When you say, well the judges measure the malice of the crime or the intent of the crime, that may be true to a degree, but the law must follow its form, otherwise why have the law when it is suspended arbitrarily? The law has an objective reality, that which is measured by our senses, which is there are two kinds of evil, and they both must be initiated: force and fraud against one's person. And there is no other crime, all crimes are derivatives of those two forms. When that is accepted as the foundation of common law, then justice prevails, but when you try to say that someone who uses the N-word or the K-word, or any word in hatred while committing an act of evil, that some how it's worse with no tangible proof to back that assessment, then you are pleading to Platonism. Worse than that, you're diluting the nature of evil and crime, making anything an evil and a crime.

Also, this plead to groups being harmed is an error of metaphysics and epistemology, groups inherently cannot be harmed.
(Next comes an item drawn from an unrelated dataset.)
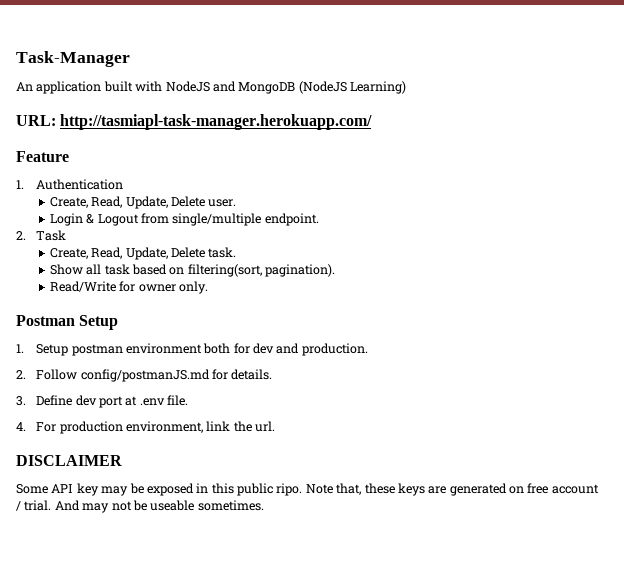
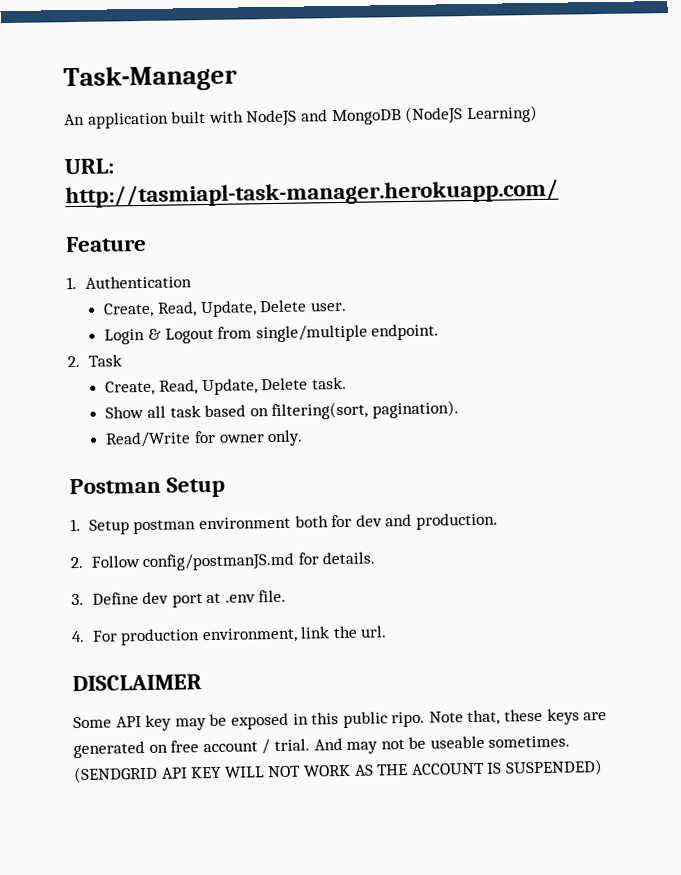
(264, 505) none -> [73,759,603,784] (SENDGRID API KEY WILL NOT WORK AS THE ACCOUNT IS SUSPENDED)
I cannot harm the group called Matter, just as much as I cannot harm the group called Female. All I can harm are the members of such groups and that is where the debt is accrued, otherwise people of other groups magically owe debt to people of other groups even though no crime was committed by the members of group associated with the perpetration of the crime. In essence, this the claim that "sons inherit the sins of the fathers." I will not hold people to ransom for the crimes they did not commit. If you see such laws as necessary, then I really think liberty in this nation and this world is finished. Even our liberty as transgendered and transsexual people is finished if we abide by such errors in logic and morality.
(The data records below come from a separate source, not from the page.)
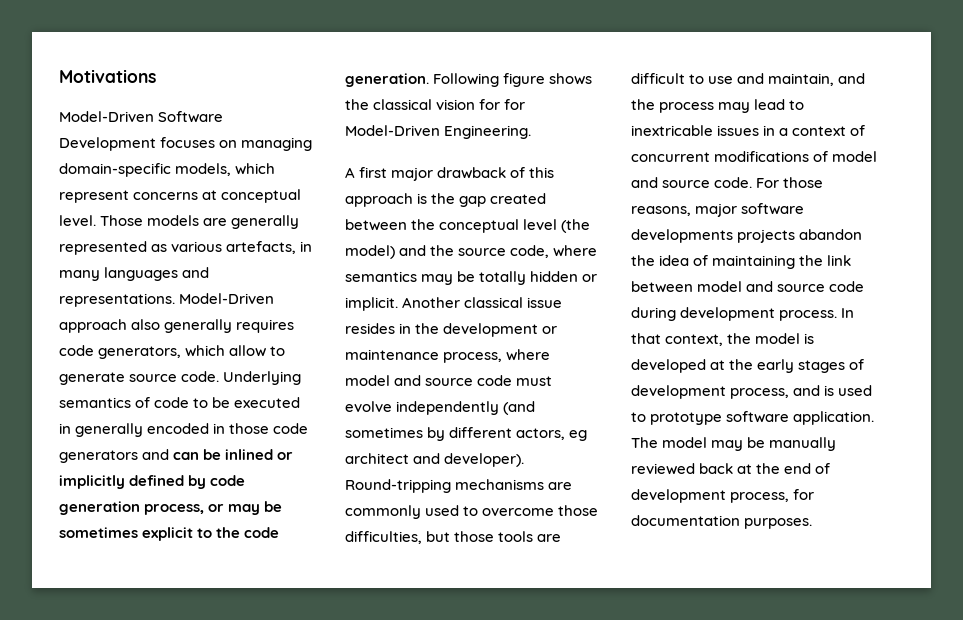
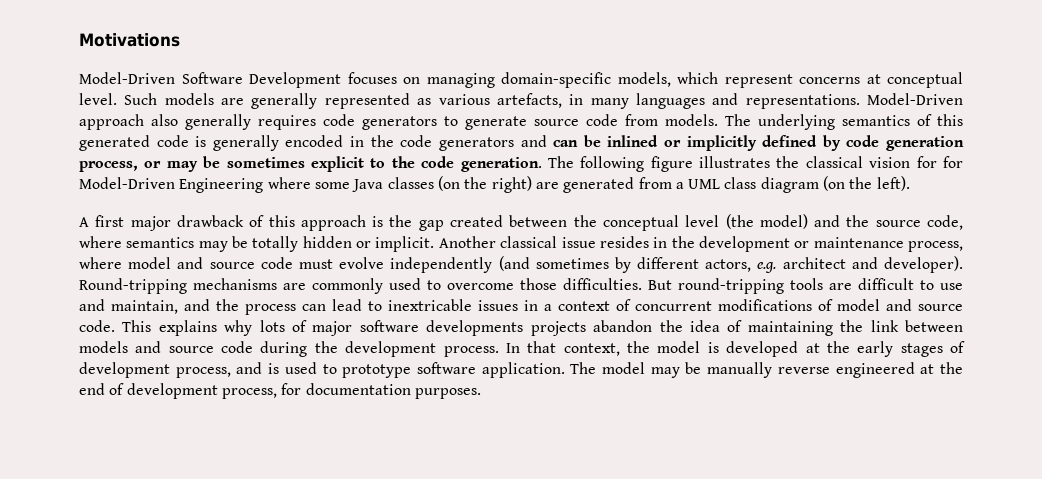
[100,215,144,226] Those -> [124,93,158,105] Such
[98,345,286,359] [59,371,302,385] [59,397,301,408] [59,423,71,434] generators, which allow to generate source code. Underlying semantics of code to be executed in -> [362,114,963,130] [79,135,207,151] generators to generate source code from models. The underlying semantics of this generated code is
[229,423,270,434] those -> [370,135,394,147] the
[433,73,593,87] Following figure shows -> [547,156,771,172] The following figure illustrates
[444,125,532,139] Engineering. -> [179,176,910,193] Engineering where some Java classes (on the right) are generated from a UML class diagram (on the left).
[569,430,588,441] eg -> [757,262,777,273] e.g.
[345,531,495,544] difficulties, but those -> [563,278,784,294] difficulties. But round-tripping
[718,102,751,113] may -> [302,304,326,311] can
[756,177,824,188] [631,206,691,216] For those reasons, -> [122,320,308,336] This explains why lots of
[697,281,743,292] model -> [79,341,128,353] models
(676, 314) none -> [314,341,338,353] the
[631,463,734,475] reviewed back -> [777,362,915,378] reverse engineered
Quote from: RebeccaFog on May 12, 2007, 11:33:26 PMAlso, I think I need the government to show that it cares about about me a little. It's been a damned ugly century so far and there is no reason why it had to be that way.
Governments cannot care, they are not persons. Nor should they do anything beyond the scope of their contracts. The Bill of Rights is all I need, but not socialized medicine, not hate crime laws, and definitely not invasions of my property and person. When the government gets out of the way and lets me be myself, and lets those bigots live as they want away from my person, my safety is assured. The more power you give the government, the more it will have for bigots to use against you and your property. Don't give them that power. The government needs to be hog tied and blind folded in matters of the person, otherwise one could argue that one has no rights to be apart from others.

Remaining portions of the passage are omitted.